=== Begin Enclosure ===

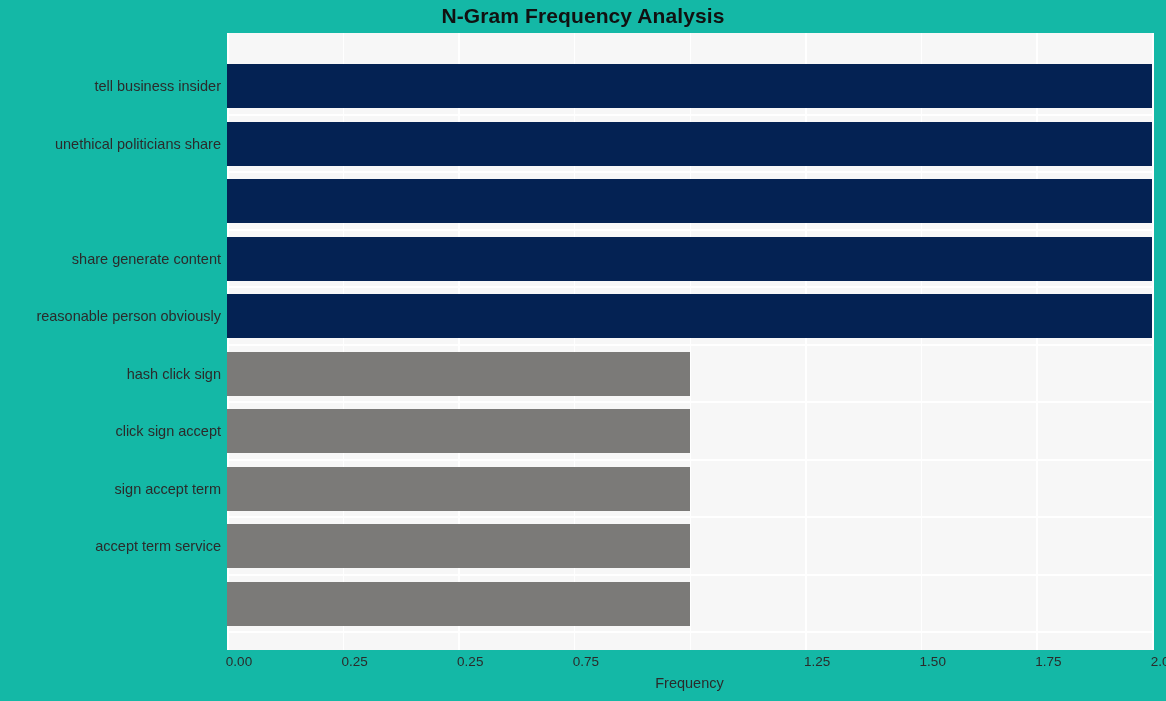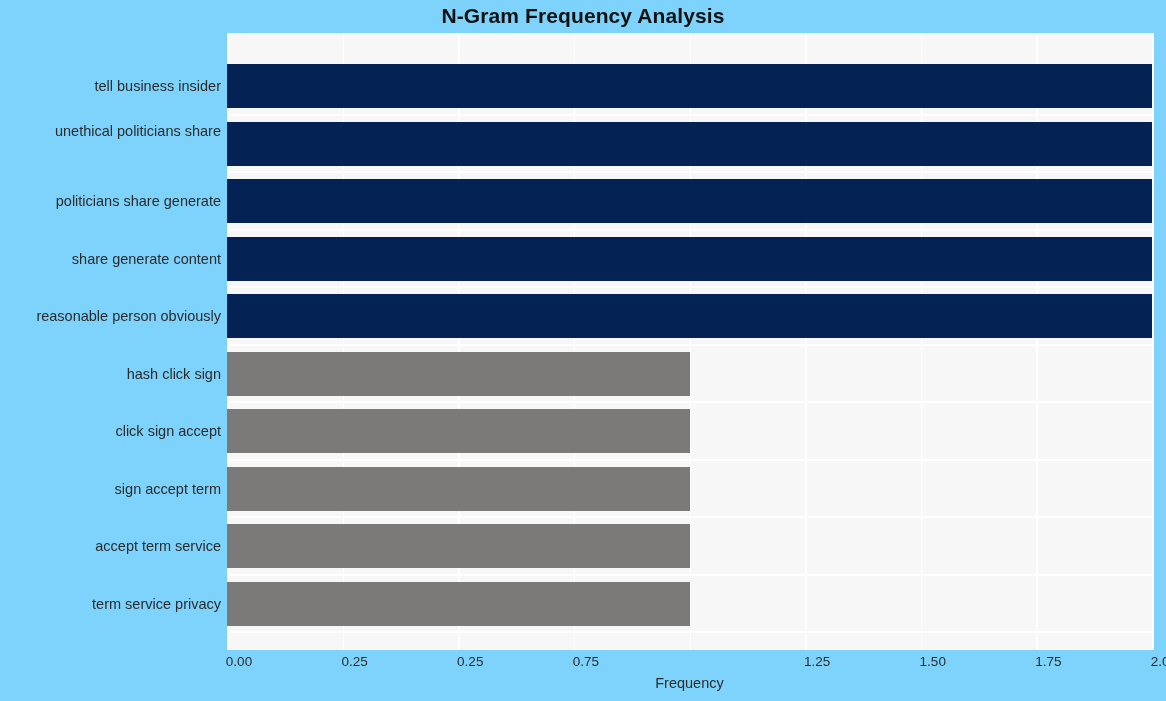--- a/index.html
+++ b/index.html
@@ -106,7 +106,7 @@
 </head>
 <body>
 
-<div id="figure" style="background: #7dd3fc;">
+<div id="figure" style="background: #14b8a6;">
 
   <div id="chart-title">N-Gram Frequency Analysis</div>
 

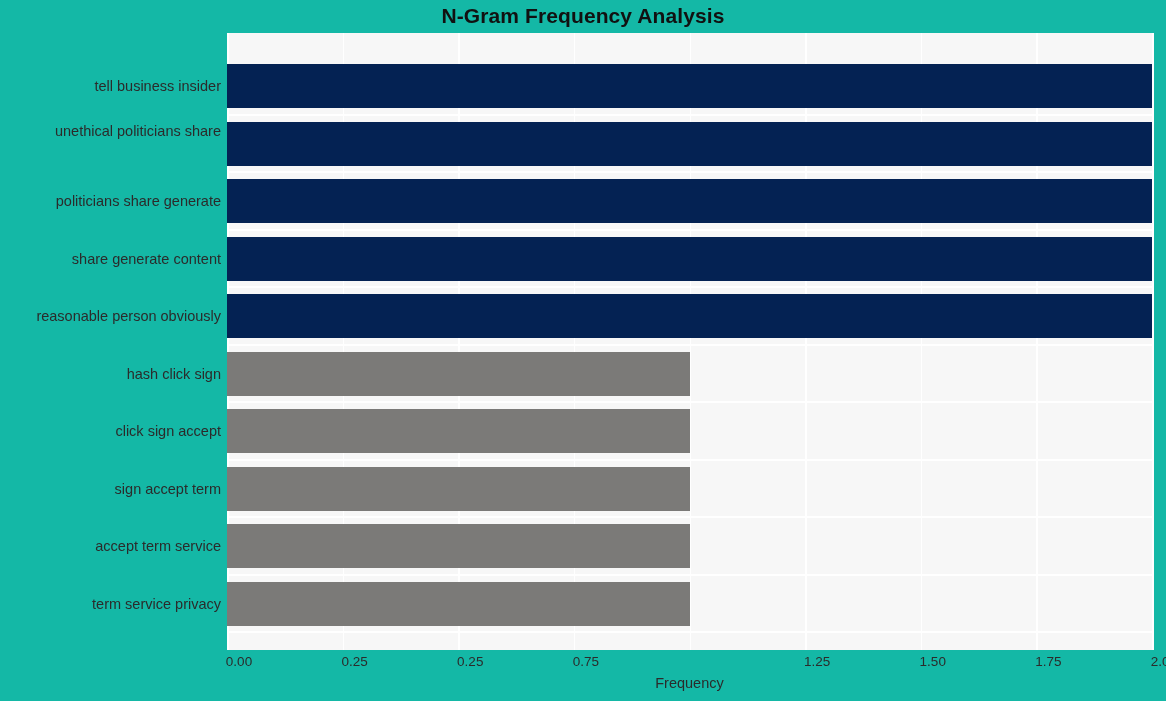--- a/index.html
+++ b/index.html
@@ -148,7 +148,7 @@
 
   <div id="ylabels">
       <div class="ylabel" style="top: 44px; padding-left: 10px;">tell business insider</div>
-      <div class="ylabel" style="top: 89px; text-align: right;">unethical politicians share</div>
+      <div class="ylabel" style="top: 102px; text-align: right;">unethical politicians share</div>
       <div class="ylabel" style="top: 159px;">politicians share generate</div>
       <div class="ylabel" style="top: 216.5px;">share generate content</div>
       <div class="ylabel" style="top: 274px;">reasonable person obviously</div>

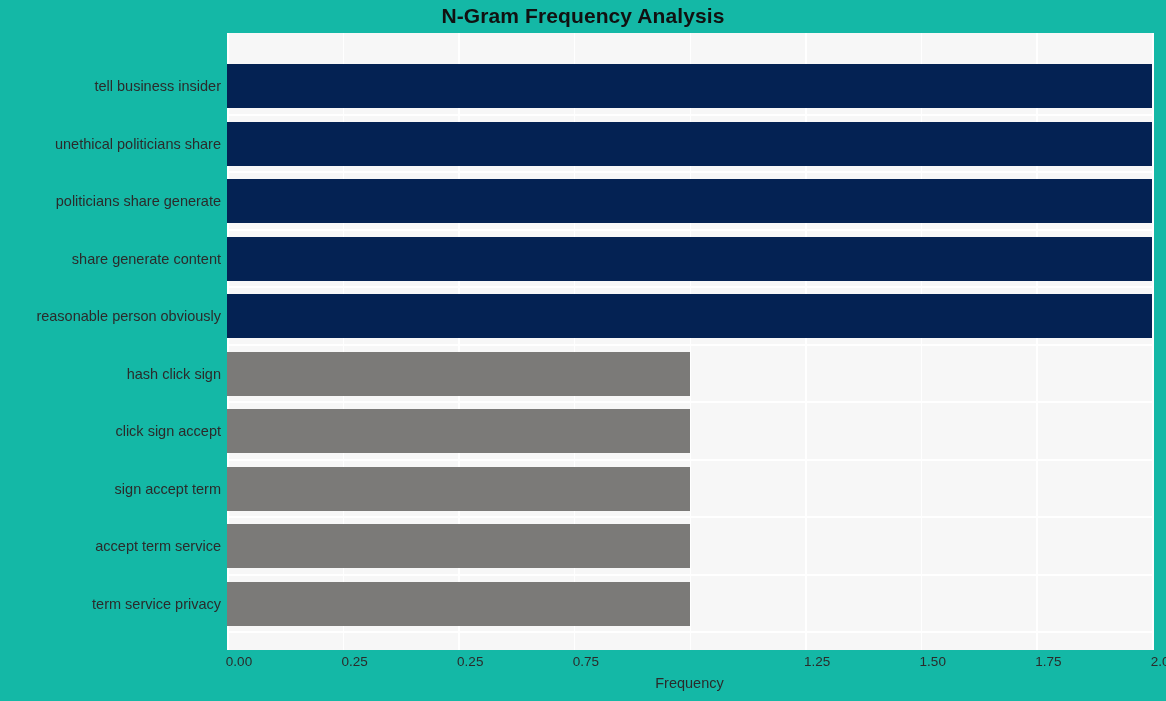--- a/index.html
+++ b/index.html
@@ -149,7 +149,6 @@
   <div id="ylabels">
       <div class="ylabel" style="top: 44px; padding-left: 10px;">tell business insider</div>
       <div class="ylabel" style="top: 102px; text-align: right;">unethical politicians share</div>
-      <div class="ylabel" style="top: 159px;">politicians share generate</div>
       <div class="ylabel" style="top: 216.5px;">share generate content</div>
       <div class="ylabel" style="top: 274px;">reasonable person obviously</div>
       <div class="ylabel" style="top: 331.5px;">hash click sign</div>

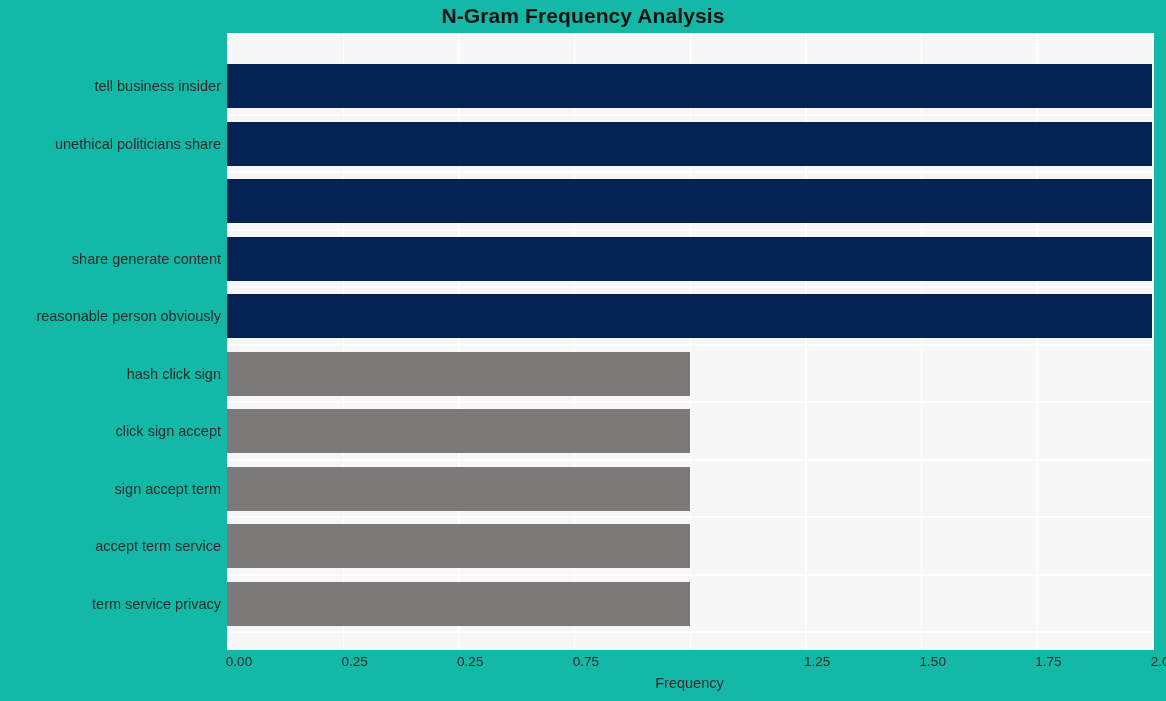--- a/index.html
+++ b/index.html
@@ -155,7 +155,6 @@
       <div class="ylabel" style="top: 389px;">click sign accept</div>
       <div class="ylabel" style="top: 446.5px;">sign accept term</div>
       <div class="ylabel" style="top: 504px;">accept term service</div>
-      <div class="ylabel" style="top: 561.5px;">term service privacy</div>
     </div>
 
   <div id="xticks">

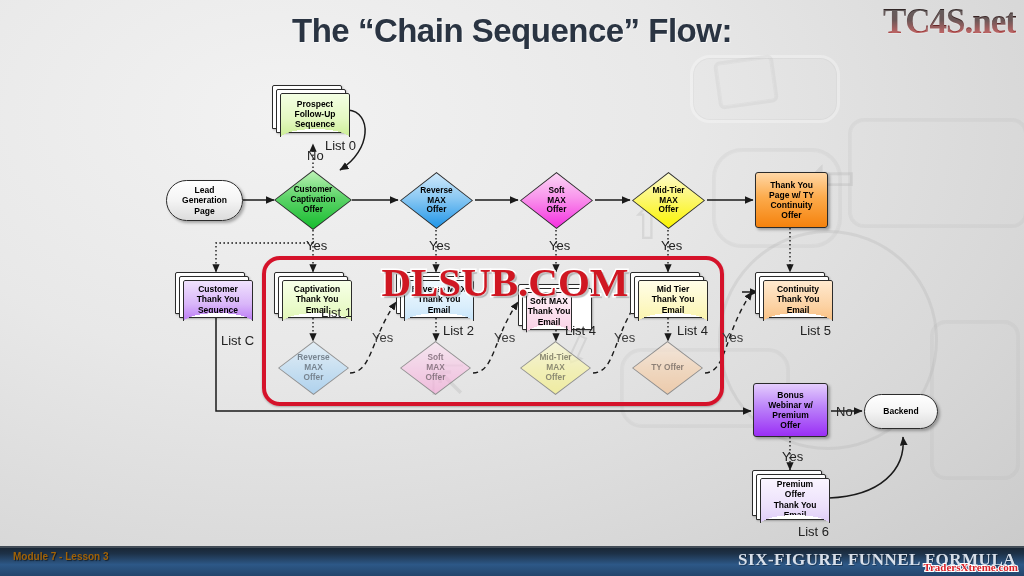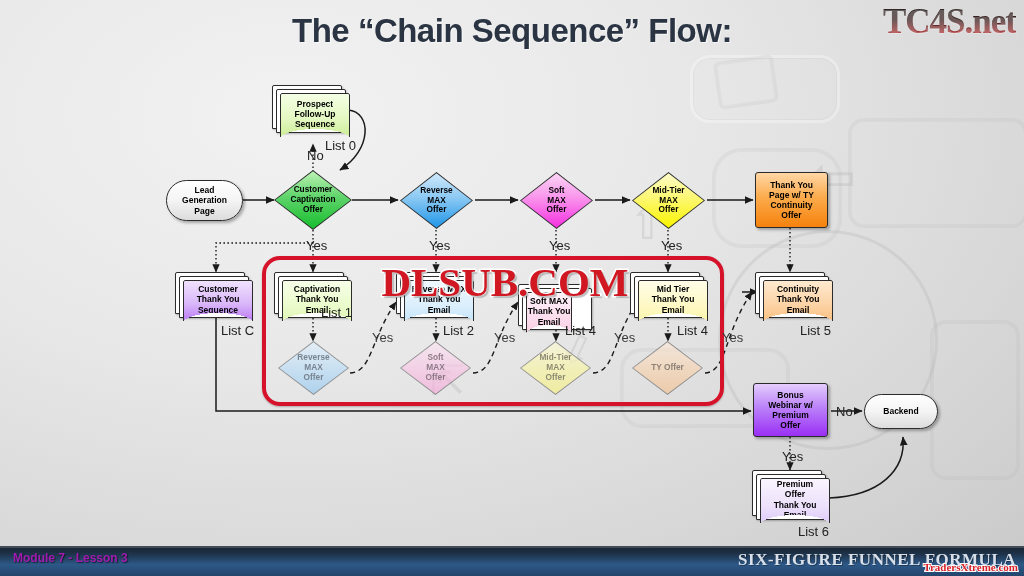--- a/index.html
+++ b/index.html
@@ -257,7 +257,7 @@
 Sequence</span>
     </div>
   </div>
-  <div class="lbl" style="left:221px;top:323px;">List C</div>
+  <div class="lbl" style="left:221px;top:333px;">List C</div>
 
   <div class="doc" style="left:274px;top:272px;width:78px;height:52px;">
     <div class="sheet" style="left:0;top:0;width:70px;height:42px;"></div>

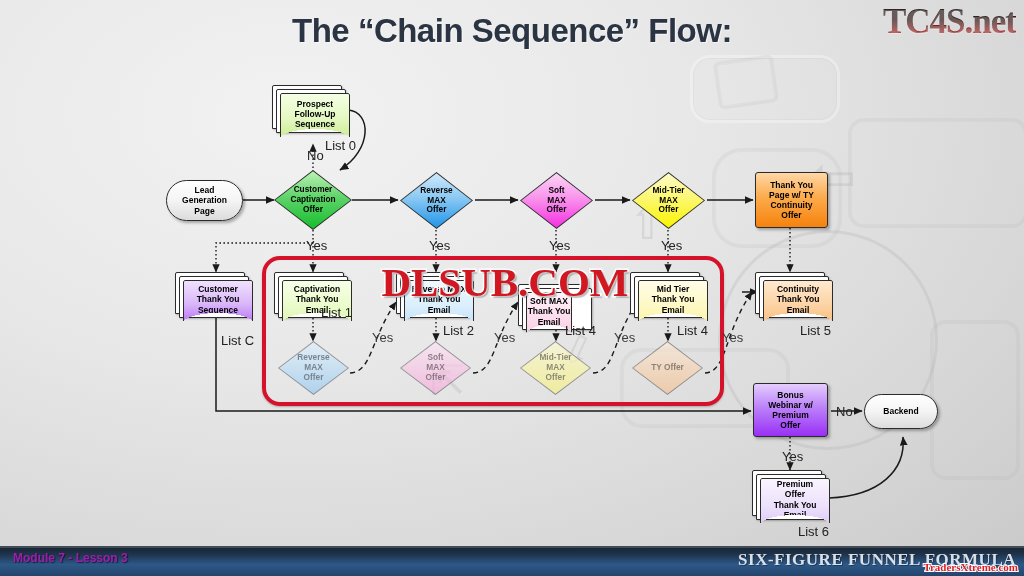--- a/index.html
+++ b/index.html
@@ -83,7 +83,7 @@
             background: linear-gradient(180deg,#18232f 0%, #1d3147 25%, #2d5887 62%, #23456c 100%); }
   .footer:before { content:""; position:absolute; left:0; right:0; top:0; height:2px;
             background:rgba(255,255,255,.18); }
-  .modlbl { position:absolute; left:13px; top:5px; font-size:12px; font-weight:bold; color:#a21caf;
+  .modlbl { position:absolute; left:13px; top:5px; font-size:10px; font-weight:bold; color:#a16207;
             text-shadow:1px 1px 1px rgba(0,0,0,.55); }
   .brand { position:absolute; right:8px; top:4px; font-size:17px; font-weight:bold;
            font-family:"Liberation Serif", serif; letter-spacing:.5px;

=== End Enclosure ===

• [What needs to be done] Exact repetition is required for the lines from the first one in the listing through the one that holds "-155,7 +155,6 @@", and pictures are to be omitted.

• [Result for this task]
--- a/index.html
+++ b/index.html
@@ -106,7 +106,7 @@
 </head>
 <body>
 
-<div id="figure" style="background: #7dd3fc;">
+<div id="figure" style="background: #14b8a6;">
 
   <div id="chart-title">N-Gram Frequency Analysis</div>
 

--- a/index.html
+++ b/index.html
@@ -148,7 +148,7 @@
 
   <div id="ylabels">
       <div class="ylabel" style="top: 44px; padding-left: 10px;">tell business insider</div>
-      <div class="ylabel" style="top: 89px; text-align: right;">unethical politicians share</div>
+      <div class="ylabel" style="top: 102px; text-align: right;">unethical politicians share</div>
       <div class="ylabel" style="top: 159px;">politicians share generate</div>
       <div class="ylabel" style="top: 216.5px;">share generate content</div>
       <div class="ylabel" style="top: 274px;">reasonable person obviously</div>

--- a/index.html
+++ b/index.html
@@ -149,7 +149,6 @@
   <div id="ylabels">
       <div class="ylabel" style="top: 44px; padding-left: 10px;">tell business insider</div>
       <div class="ylabel" style="top: 102px; text-align: right;">unethical politicians share</div>
-      <div class="ylabel" style="top: 159px;">politicians share generate</div>
       <div class="ylabel" style="top: 216.5px;">share generate content</div>
       <div class="ylabel" style="top: 274px;">reasonable person obviously</div>
       <div class="ylabel" style="top: 331.5px;">hash click sign</div>

--- a/index.html
+++ b/index.html
@@ -155,7 +155,6 @@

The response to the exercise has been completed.